Genome Build Mapping
The first step in harmonizing variant data is updating the genomic coordinates to the desired assembly (GRCh38). The pipeline follows a systematic approach to ensure high-confidence mapping of each variant's position:
Step 1: Mapping by rsID using Ensembl (v95)
The pipeline first attempts to update the variant's base pair location by mapping its rsID to the variants from the Ensembl reference database.
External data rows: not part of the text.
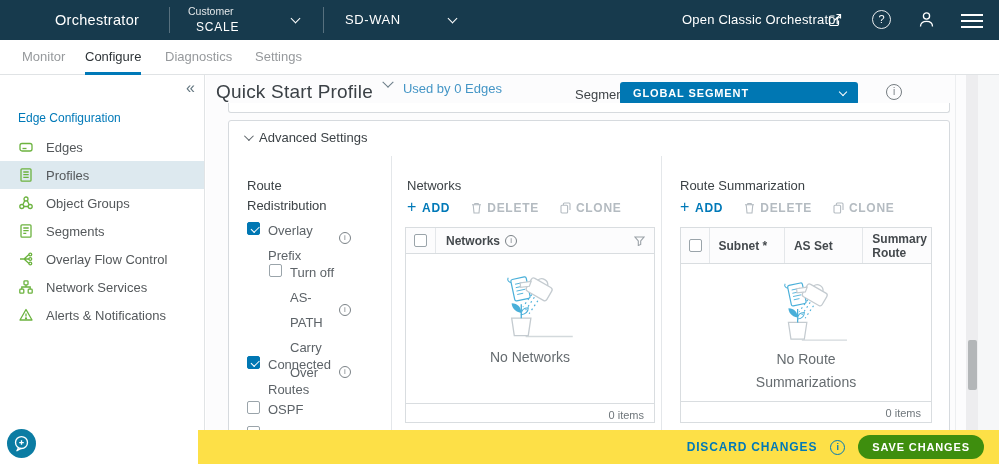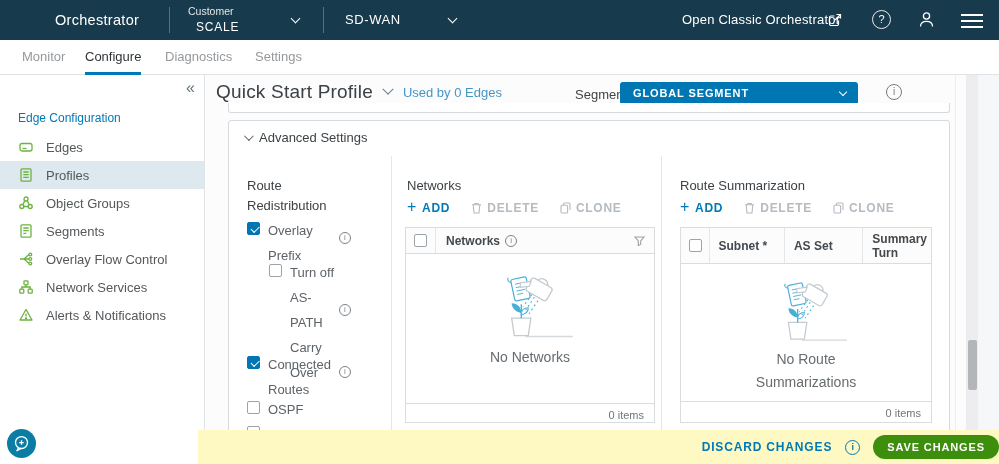"Quick Start Profile" .title-row { align-items: center -> flex-start }
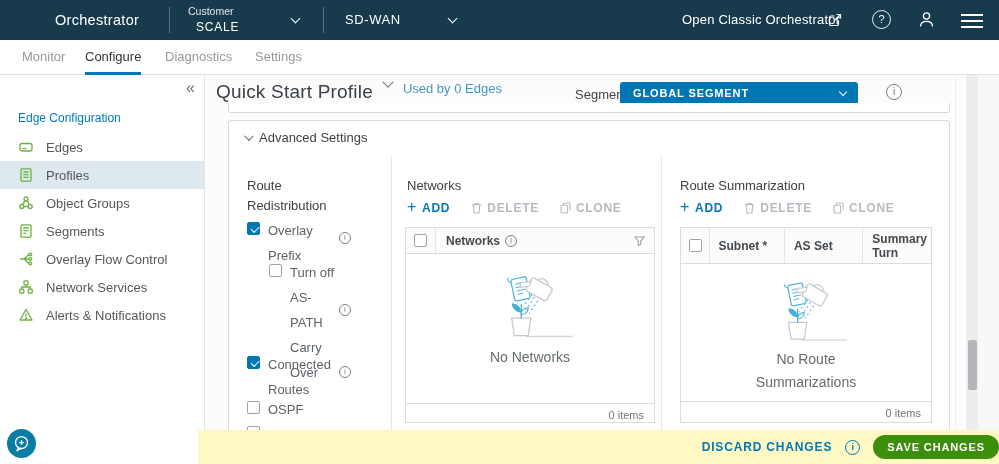"Summary Turn" span.hcell { text: Turn -> Route }
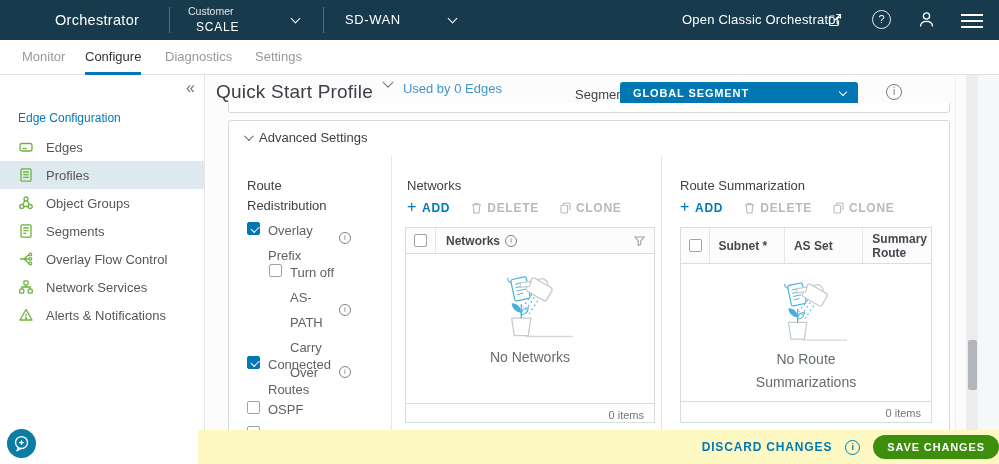"DISCARD CHANGES" .footbar { background: #fef9c3 -> #fde047; padding-right: 0 -> 15px }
If successful, the field hm_coordinate_conversion is set to rs for these variants in the output file ${chr}.merges, indicating that the variant's position was determined through rsID-based mapping.
Step 2: Liftover to the latest genome build
For variants where rsID mapping is not possible, the pipeline uses the UCSC LiftOver tool to lift the coordinates from an older genome build to GRCh38. If successful, the field hm_coordinate_conversion is set to lo, indicating that the base pair location was updated by lifting over the original coordinates.
Step 3: Variant removal
If neither rsID mapping nor liftover is successful, the variant is removed from the file and stored in unmapped output. This ensures that only high-confidence variants with validated genomic positions are retained in the final dataset.
This process is recorded in the hm_coordinate_conversion field in the harmonised data file to provide traceability for how each variant's genomic position was determined.